Me too, but its only because there is no viable alternative parties so the majority of politically motovated independence supporters will be aligned to the SNP?
 
A recent John Pilger documentary that may be of interest

 
A recent John Pilger documentary that may be of interest

Looks good amigo. Thanks.

BIG G
 
Have to say I'm truly shocked by what the bastard torys have planned for the English NHS.

I've just copied this from the BBC, it says it as well as I could

"The changes would see a reduced role for the private sector, while a system of contracts being put out to tender, with health groups sometimes competing against each other, would be scrapped.
-----
Instead of a system which required competitive tendering for contracts - sometimes involving private companies - the paper says the NHS and local authorities will be left to run services and told to collaborate with each other.

What is described as needless bureaucracy standing in the way of NHS organisations will be removed under the plans.
There will also be more focus on GPs, hospitals and social care services working together to improve patient care.
Former Health Secretary Jeremy Hunt [still a ****] welcomed the proposed changes."
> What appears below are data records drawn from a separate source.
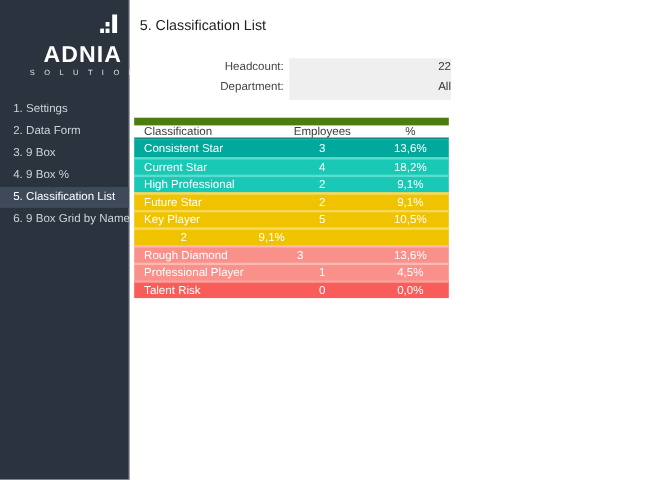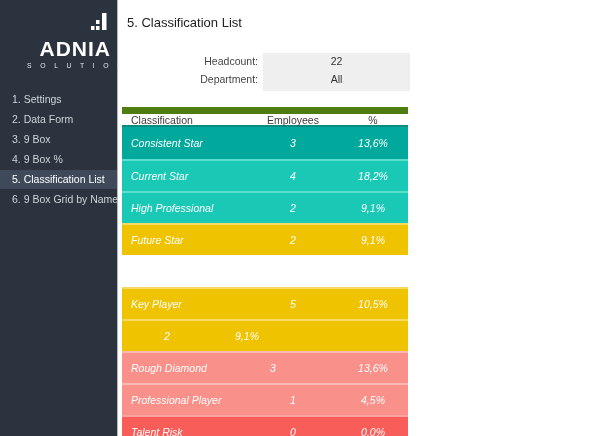"22" .field-value { text-align: center -> right }
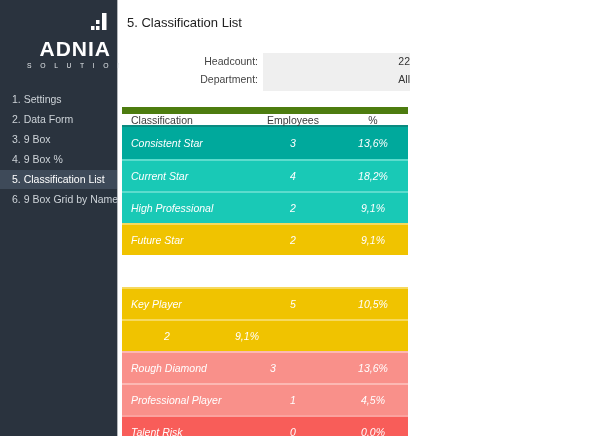"Consistent Star" .trow { font-style: italic -> none; height: 32px -> 16px }
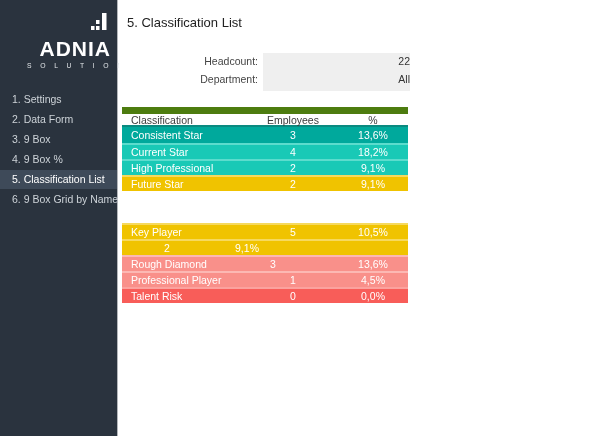"Key Player" div.trow { margin-top: 32px -> none }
Broadly speaking what is being proposed appears to be in line with the blueprint NHS Scotland adopted a dozen or so years ago, dare I say it after the SNP came to power at Holyrood! I'll say it because you'll never see it elsewhere!

However, a note of caution. This is a White Paper, a proposal. There's a long way to go in Westminster before it becomes reality. There's a huge group of mercenary tory bastards with their snooty noses already in the NHS trough who, I'd expect, will fight this tooth and nail to maintain their lucrative incomes off the backs of the sick and vulnerable.
 
Have to say I'm truly shocked by what the bastard torys have planned for the English NHS.

I've just copied this from the BBC, it says it as well as I could

"The changes would see a reduced role for the private sector, while a system of contracts being put out to tender, with health groups sometimes competing against each other, would be scrapped.
-----
Instead of a system which required competitive tendering for contracts - sometimes involving private companies - the paper says the NHS and local authorities will be left to run services and told to collaborate with each other.

What is described as needless bureaucracy standing in the way of NHS organisations will be removed under the plans.
There will also be more focus on GPs, hospitals and social care services working together to improve patient care.
Former Health Secretary Jeremy Hunt [still a ****] welcomed the proposed changes."


Broadly speaking what is being proposed appears to be in line with the blueprint NHS Scotland adopted a dozen or so years ago, dare I say it after the SNP came to power at Holyrood! I'll say it because you'll never see it elsewhere!

However, a note of caution. This is a White Paper, a proposal. There's a long way to go in Westminster before it becomes reality. There's a huge group of mercenary tory bastards with their snooty noses already in the NHS trough who, I'd expect, will fight this tooth and nail to maintain their lucrative incomes off the backs of the sick and vulnerable.
Forgive my cynicism but I just read the stopping of the "arms length" approach and removal of "unnecessary bureaucracy" as making it easier for central government to hand contracts directly to their mates.